6.3.2. Commission's assessment in 2014
    (321) Horizontal non-coordinated effects. The Commission found that there was
           no horizontal overlap with respect to the supply of Premium Pay TV sports
           channels, as Ziggo was not active in (that) possible market.
                                               58
 ---pagebreak---     (322) Foreclosure effects. The Commission did not find vertical foreclosure
            concerns with respect to the supply of Premium Pay TV sports channels but
            did not explicitly state its reasoning for the absence of vertical anti-
            competitive effects in the Conditional Clearance Decision.
6.3.3. Commission's assessment and conclusion in 2014
    (323) The Commission concluded that the Transaction would not lead to a
            significant impediment to effective competition in the possible market for the
            wholesale supply of Premium Pay TV sports channels.102
6.3.4. The Notifying Parties' views in their Supplementary Notification
    (324) Key developments. The Notifying Parties explain the key developments that
            have taken place in the Premium Pay TV sports channel segment since the
            Conditional Clearance Decision.
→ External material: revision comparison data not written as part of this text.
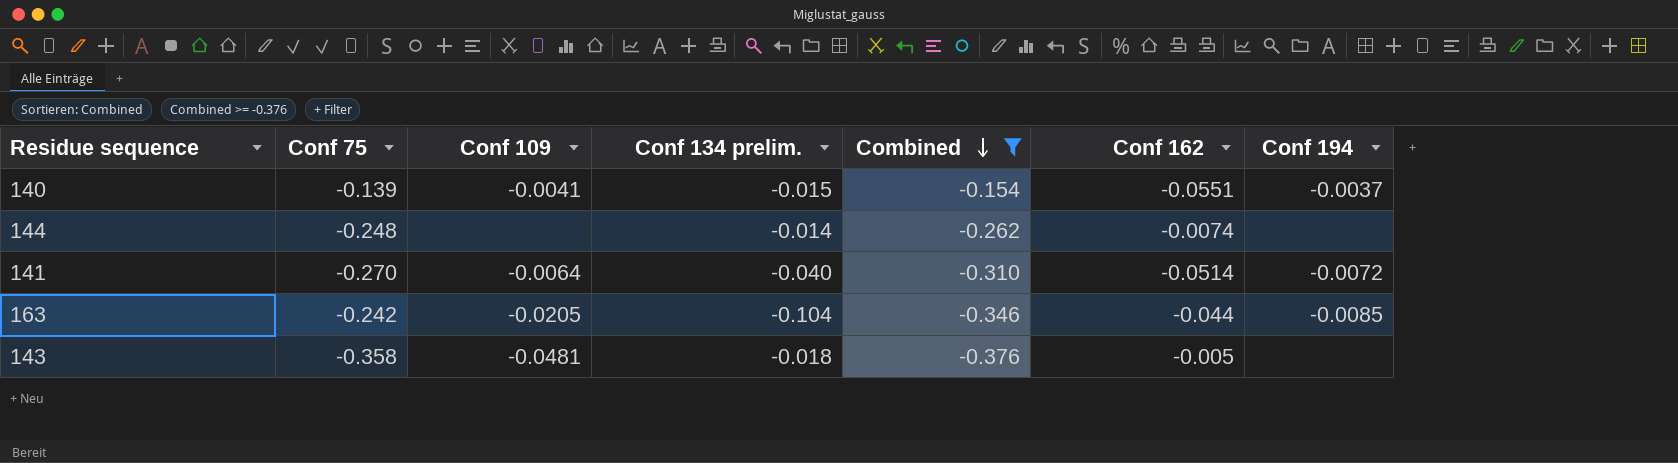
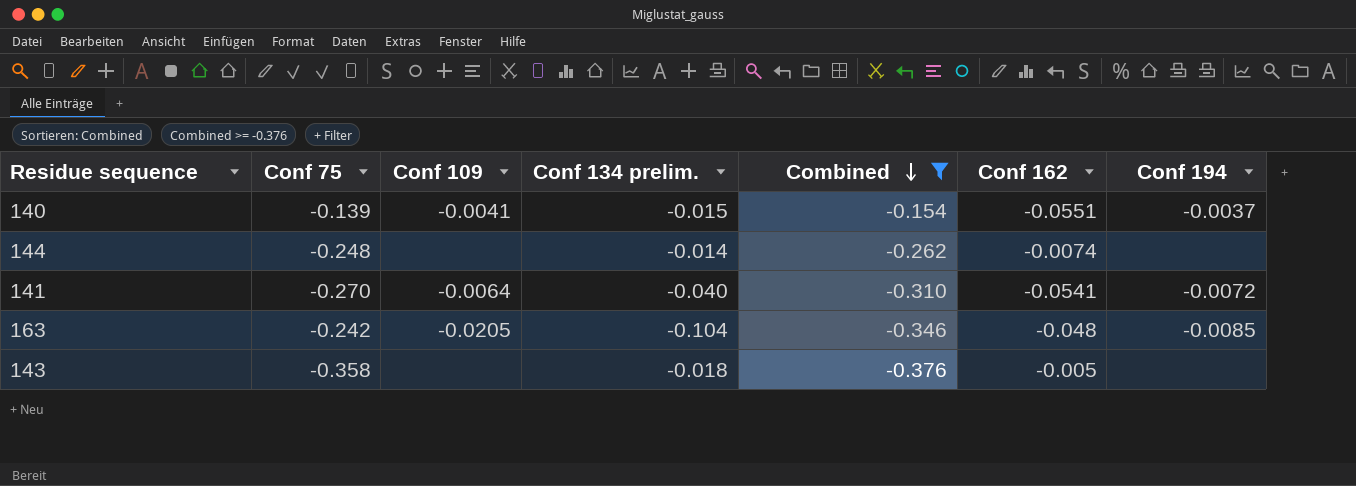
141 | Conf 162: -0.0514 -> -0.0541
163 | Conf 162: -0.044 -> -0.048
143 | Conf 109: -0.0481 -> none

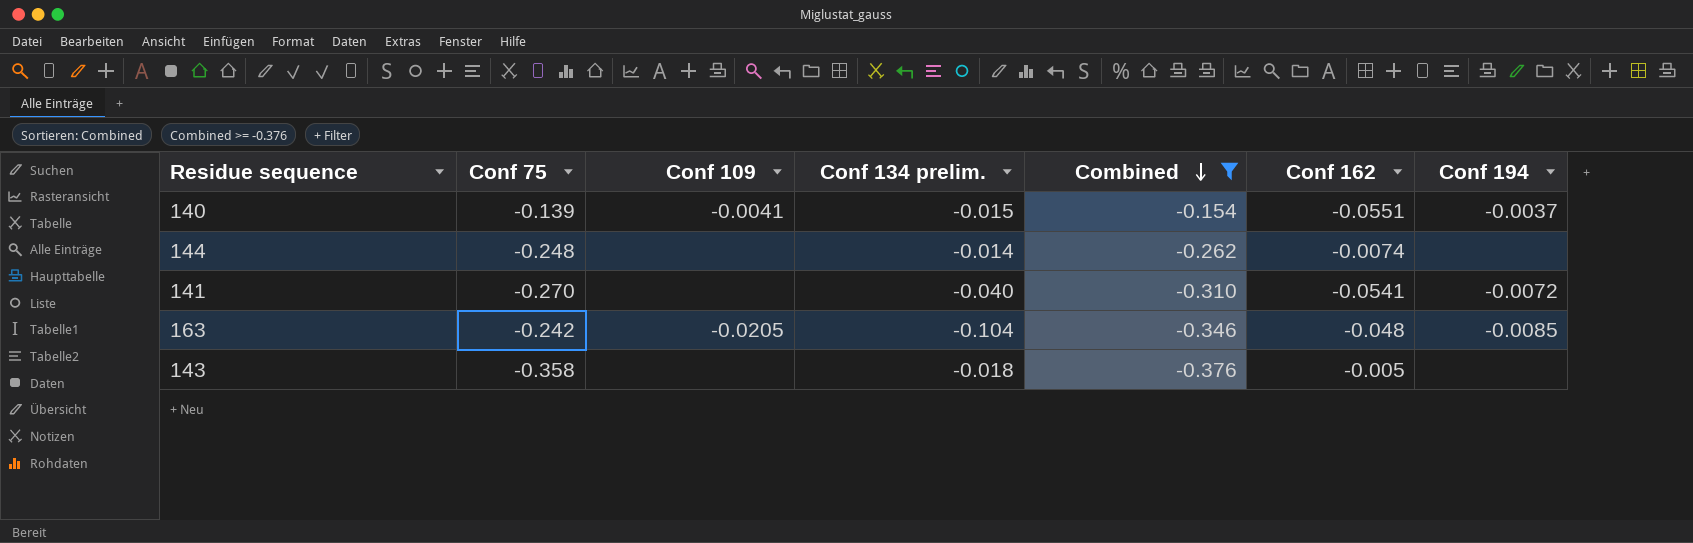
141 | Conf 109: -0.0064 -> none

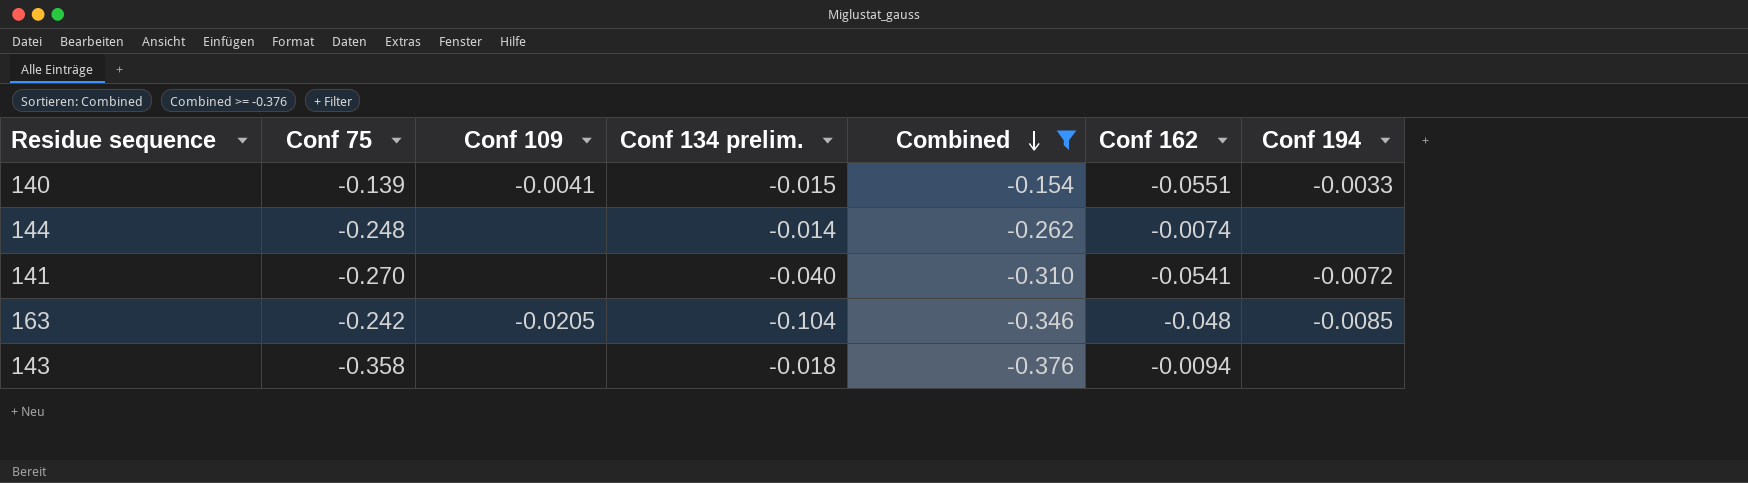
140 | Conf 194: -0.0037 -> -0.0033
143 | Conf 162: -0.005 -> -0.0094

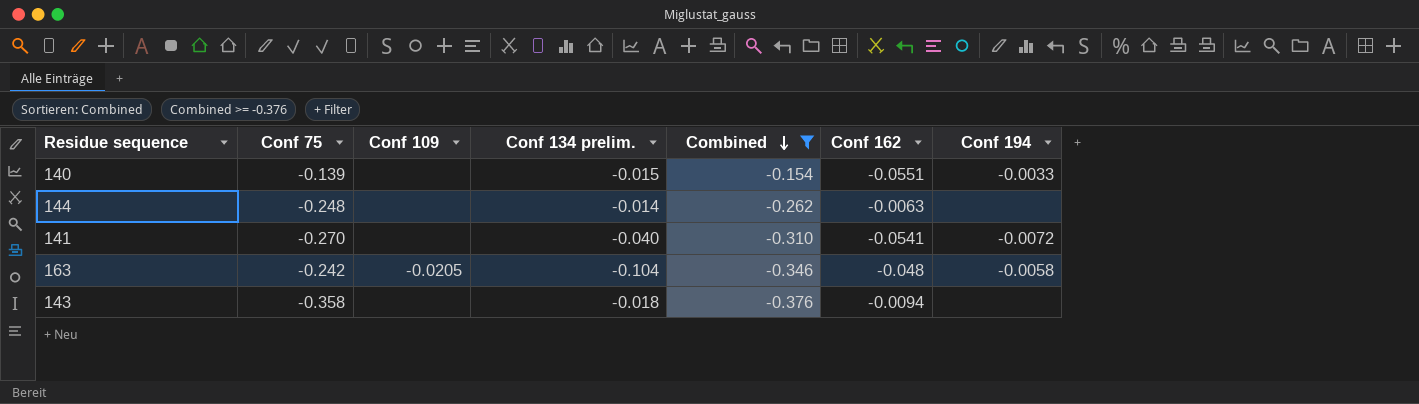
140 | Conf 109: -0.0041 -> none
144 | Conf 162: -0.0074 -> -0.0063
163 | Conf 194: -0.0085 -> -0.0058

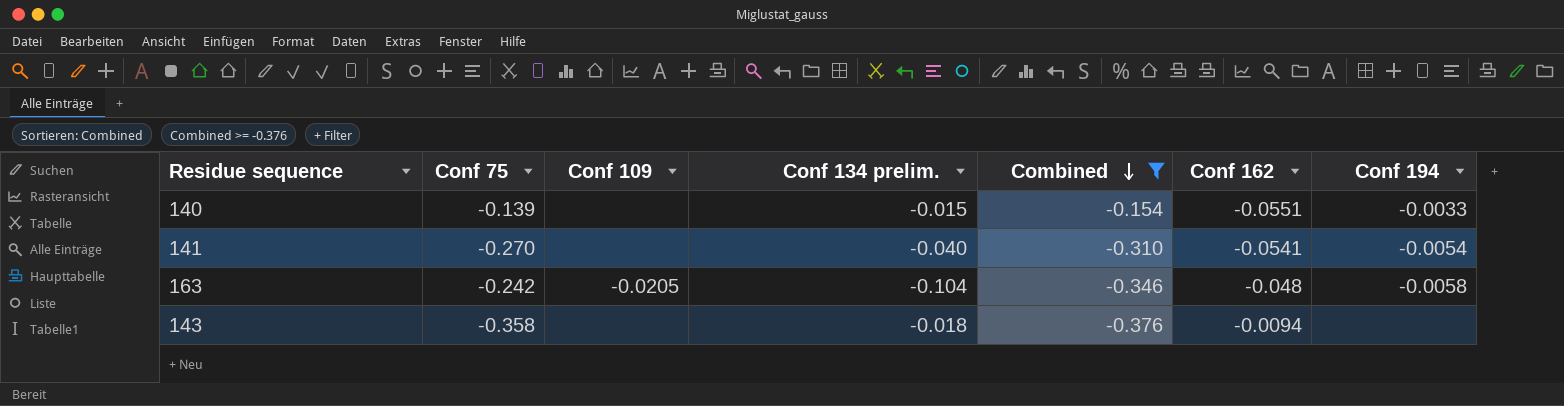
row 144: -0.248 | none | -0.014 | -0.262 | -0.0063 | none -> none
141 | Conf 194: -0.0072 -> -0.0054

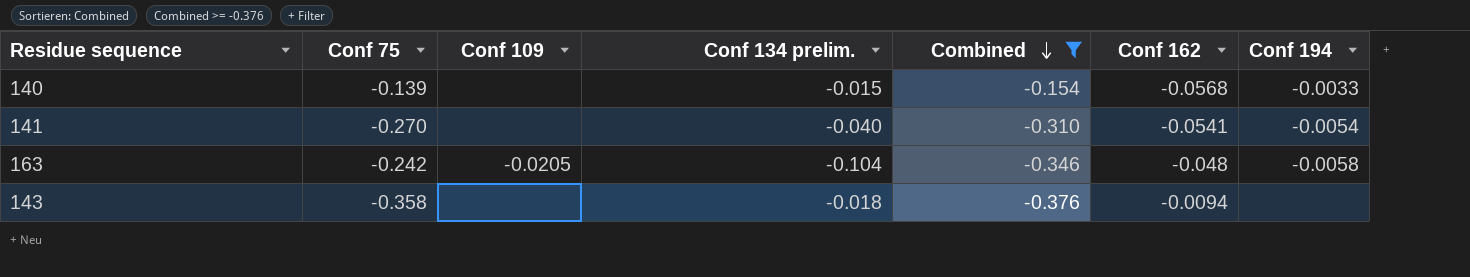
140 | Conf 162: -0.0551 -> -0.0568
    (325) On 11 November 2015, Sport1 was rebranded to Ziggo Sport Totaal ("ZST").
            At the same time, NewZiggo launched the Ziggo Sport basic ("ZSB") which it
            provides to subscribers to its retail basic package TV service. While ZST
            consists of six linear TV channels, ZSB is one single linear TV channel. ZSB
            includes only a selection of the content included in the ZST channels in
            addition to certain other sports related content (e.g. sports documentaries, the
            Dutch Field Hockey League and the Dutch Basketball League). ZSB has
            never been made available on a wholesale basis to retail competitors.
    (326) Similar to ZST's distribution model, Fox Sports was initially offered to retail
            TV providers through a revenue share model. Under this model, the
            commercial risk in principle remains with the channel provider. In contrast,
            under the minimum wholesale guarantee model, which is applied by Fox
            Sports in relation to Fox Sports Eredivisie channels, as of August 2016, to
            contracts with retail TV providers, whose distribution contracts expire, retail
            TV providers pay a minimum fee per TV customer that could potentially
            subscribe to Fox Sports via their platform. This ensures that retailers have a
            greater incentive to distribute Fox Sports Eredivisie. VodafoneZiggo's
            contract with Fox Sports is still under the old revenue share model.
    (327) The Notifying Parties note that the distinction between Premium and Basic
            Pay TV sports channels has become increasingly blurred. Market participants
            from both segments sometimes compete to acquire the same content and
            Basic Pay TV sports channels hold attractive sports rights. At the same time,
            Premium Pay TV sports channels have become available to a broader
            audience due to Fox's new business model and retail TV providers' practice of
            including them as free optional add-ons to multi-play bundles. This is the case
            for Fox Sports with multi-play offers of KPN and T-Mobile Netherlands and
            for ZST with multi-play offers of VodafoneZiggo.
102 As explained in paragraph (3) above, the General Court annulled the Commission's Conditional
    Clearance Decision on the ground that the Commission failed to state the reasons of its finding that the
    proposed merger would not lead to vertical anti-competitive effects on the possible market for the
    wholesale supply of Premium Pay TV sports channels.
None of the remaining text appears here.